Sample Project to crawl a web page for pdf,excels and urls
Steps to get started
-
Install scrapy on windows(via pip) - pip install scrapy if pip is not installed install it first via https://pip.pypa.io/en/latest/installing/ .. Download get-pip.py and install using python python get-pip.py
-
You might need to install few other packages including lxml , visual c++ .
-
Once everything is setup you can either clone this repo or follow http://doc.scrapy.org/en/latest/intro/tutorial.html
Steps to get this project running and scrapy settings Directory structure followed
tutorial/ scrapy.cfg # deploy configuration file
tutorial/ # project's Python module, you'll import your code from here
__init__.py
items.py # project items file
pipelines.py # project pipelines file
settings.py # project settings file
spiders/ # a directory where you'll later put your spiders
__init__.py
...
1.Replace domain, start_url in sample_spider.py to get the spider pointing to your web page You can set the rules to restrict some urls and allow urls you want to crawl in the spyder setting
rules = ( Rule(SgmlLinkExtractor(restrict_xpaths=('//body//a/@href'))), Rule(SgmlLinkExtractor(allow=('<start_url>',)),callback='parse_item'), )

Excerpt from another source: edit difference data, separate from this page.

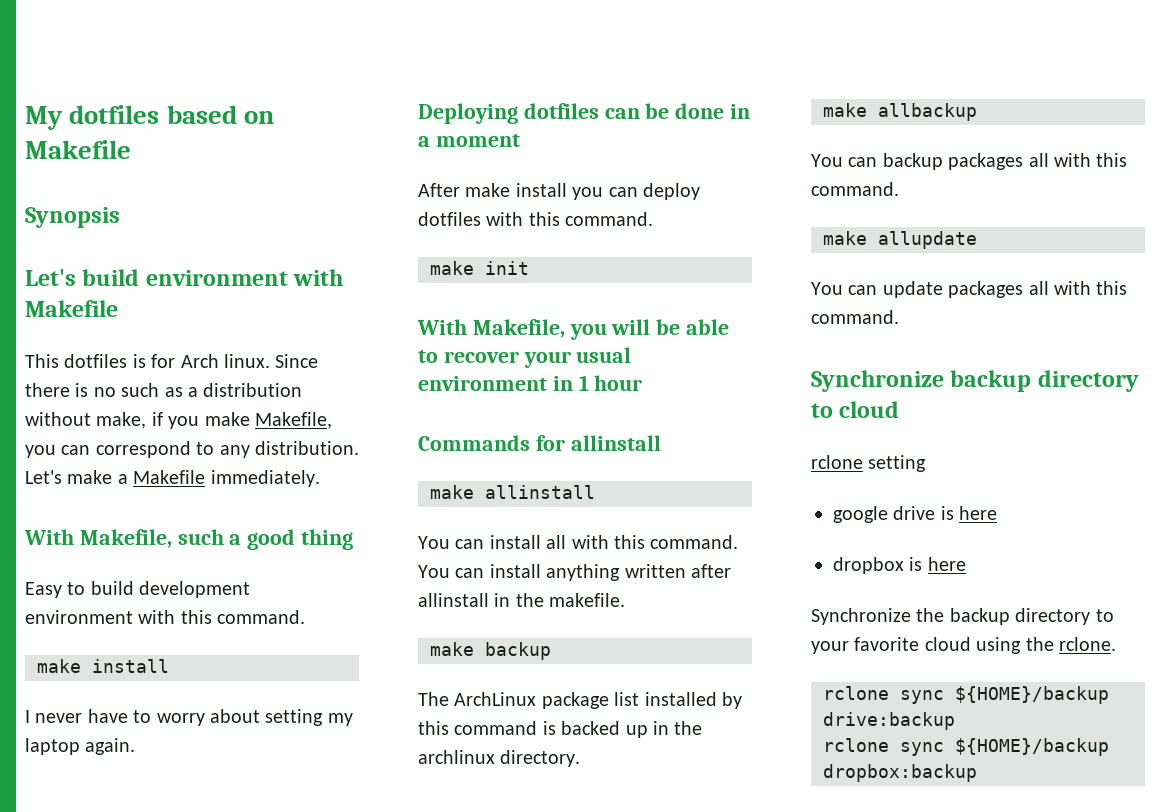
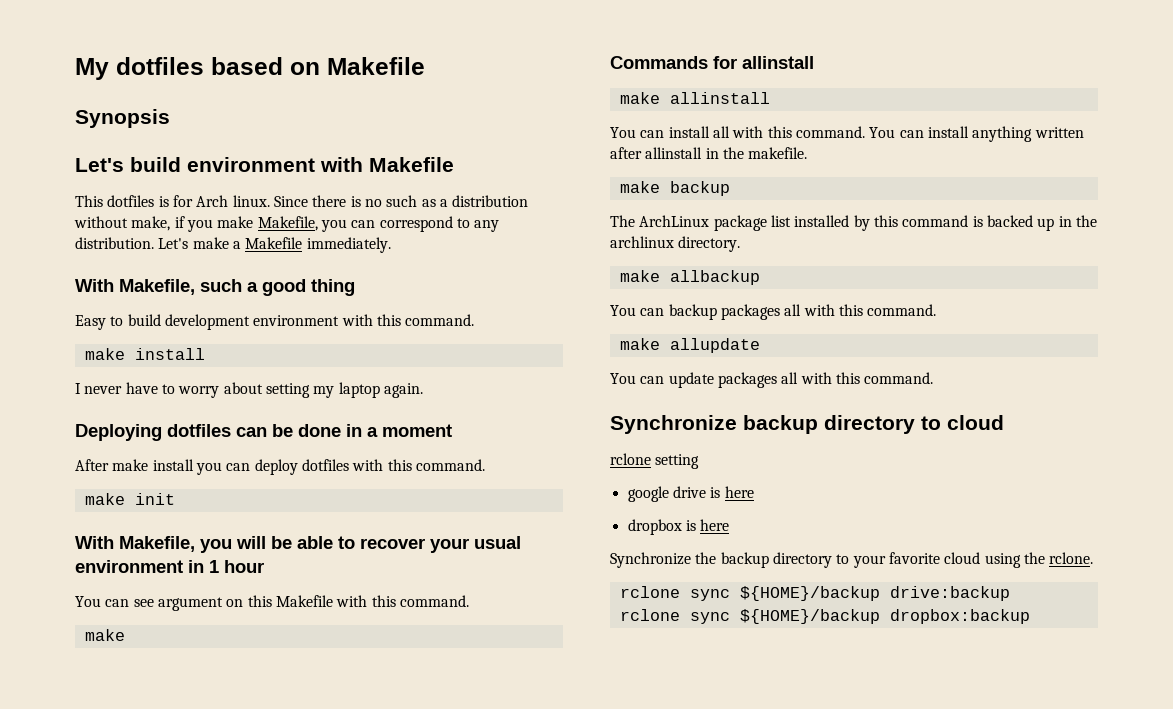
+ You can see argument on this Makefile with this command.
+ make

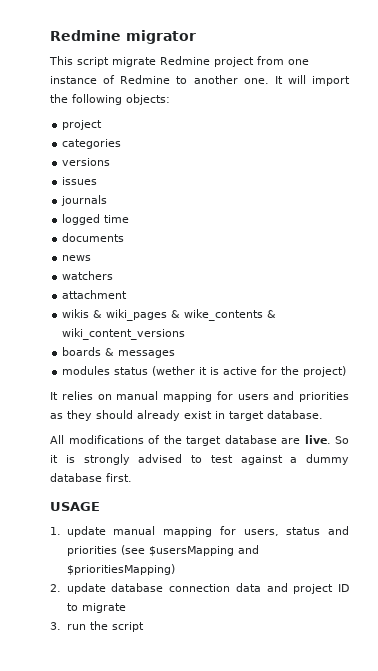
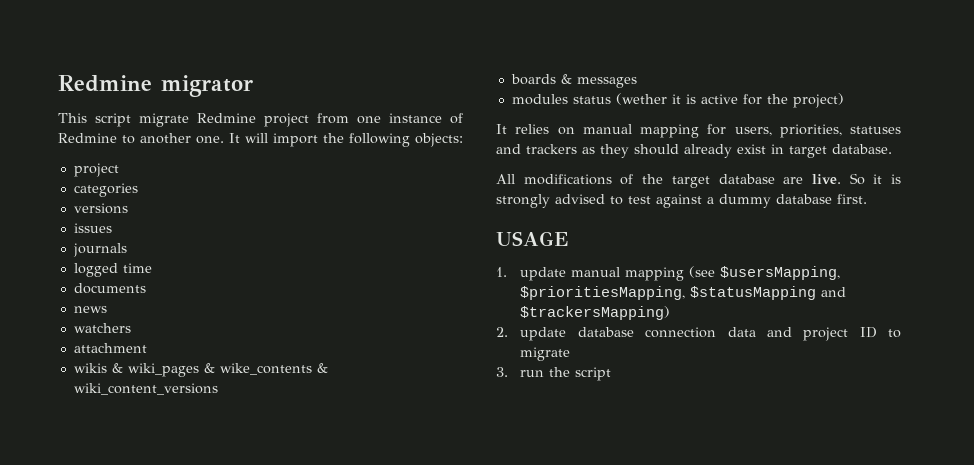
- It relies on manual mapping for users and priorities as they should already exist in target database.
+ It relies on manual mapping for users, priorities, statuses and trackers as they should already exist in target database.
- 1. update manual mapping for users, status and priorities (see $usersMapping and $prioritiesMapping)
+ 1. update manual mapping (see $usersMapping, $prioritiesMapping, $statusMapping and $trackersMapping)

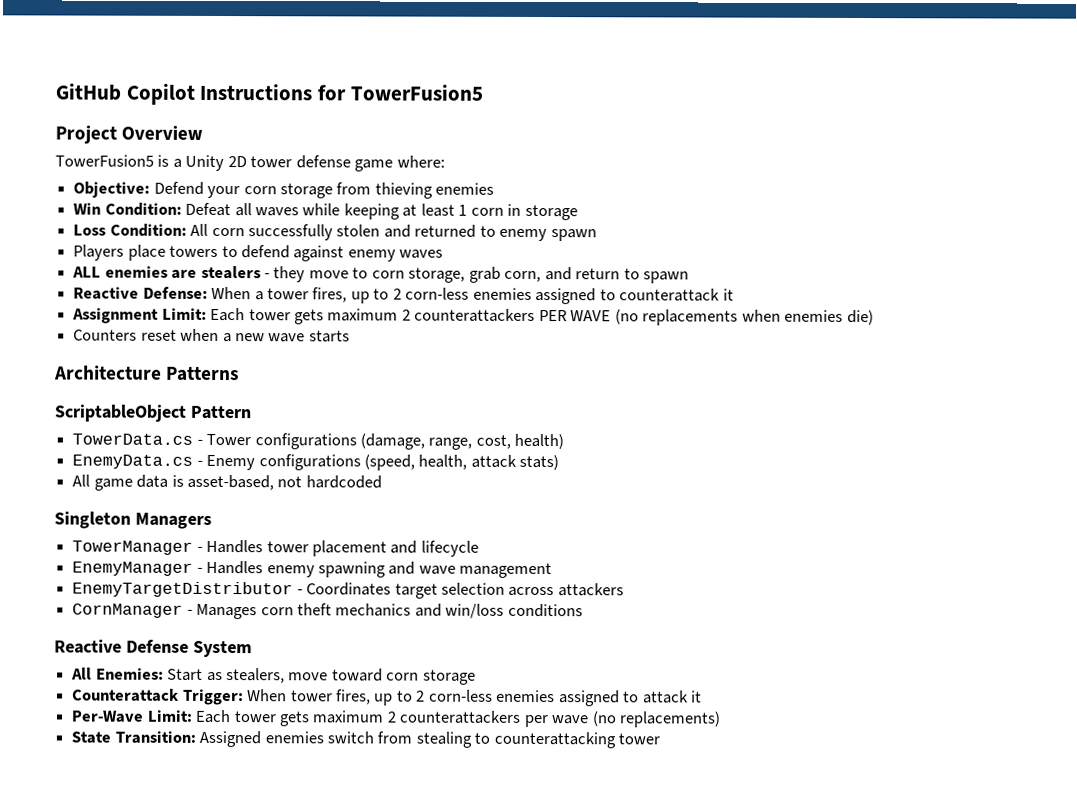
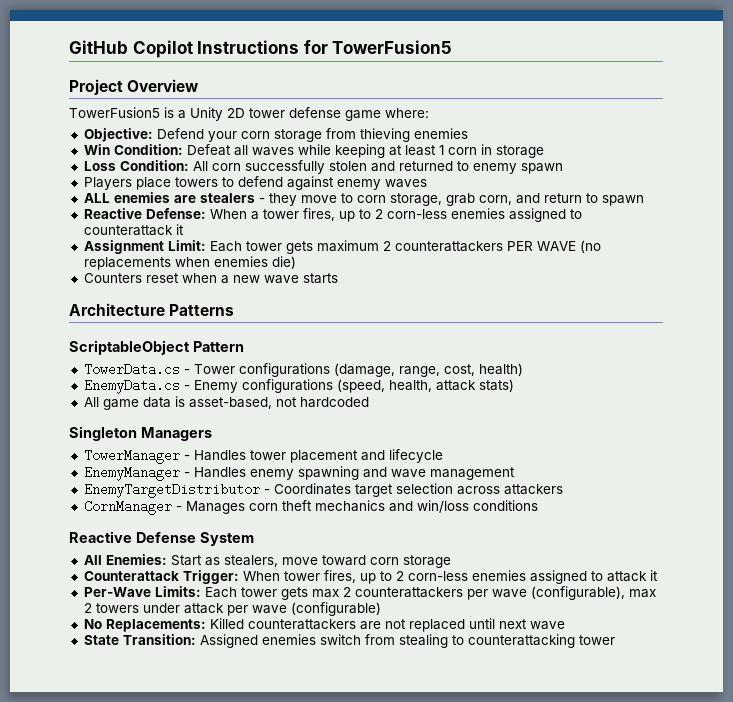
- Per-Wave Limit: Each tower gets maximum 2 counterattackers per wave (no replacements)
+ Per-Wave Limits: Each tower gets max 2 counterattackers per wave (configurable), max 2 towers under attack per wave (configurable)
+ No Replacements: Killed counterattackers are not replaced until next wave

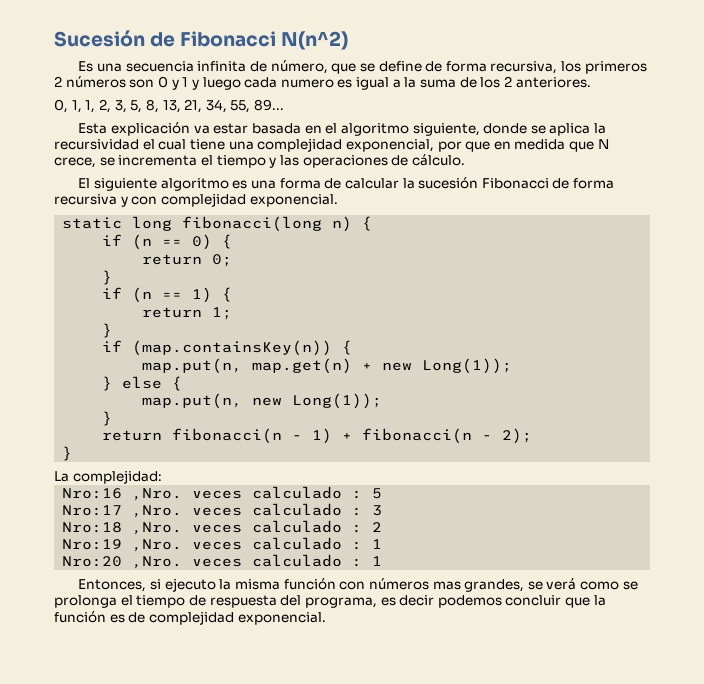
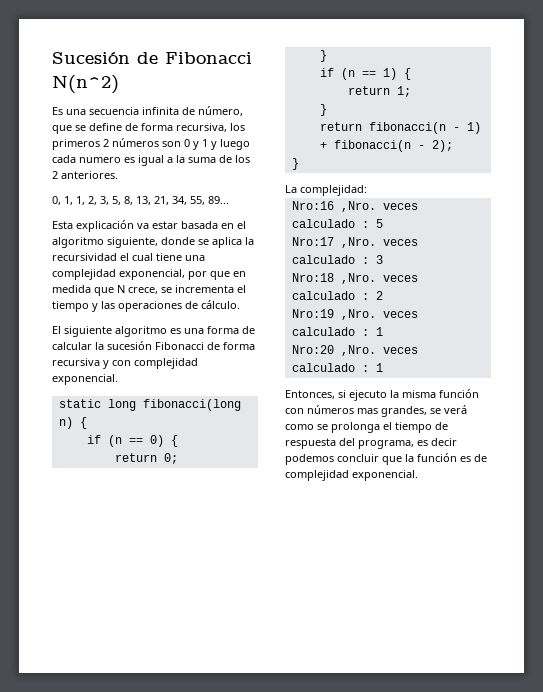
- if (map.containsKey(n)) {
- map.put(n, map.get(n) + new Long(1));
- } else {
- map.put(n, new Long(1));
- }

2.Go to root directory and run - scrapy crawl
3.You can use scrapy pipline to append tasks together similar to whats done in this project After crawling scrapy calls the tasks in the pipline which are downloading excels and pdfs set the pipline in scrapy settings
ITEM_PIPELINES = {'sample.pipelines.SamplePipeline' :1}
4.You can set the depth limit up to which scrapy can crawl recursively in scrapy settings
DEPTH_LIMIT = 3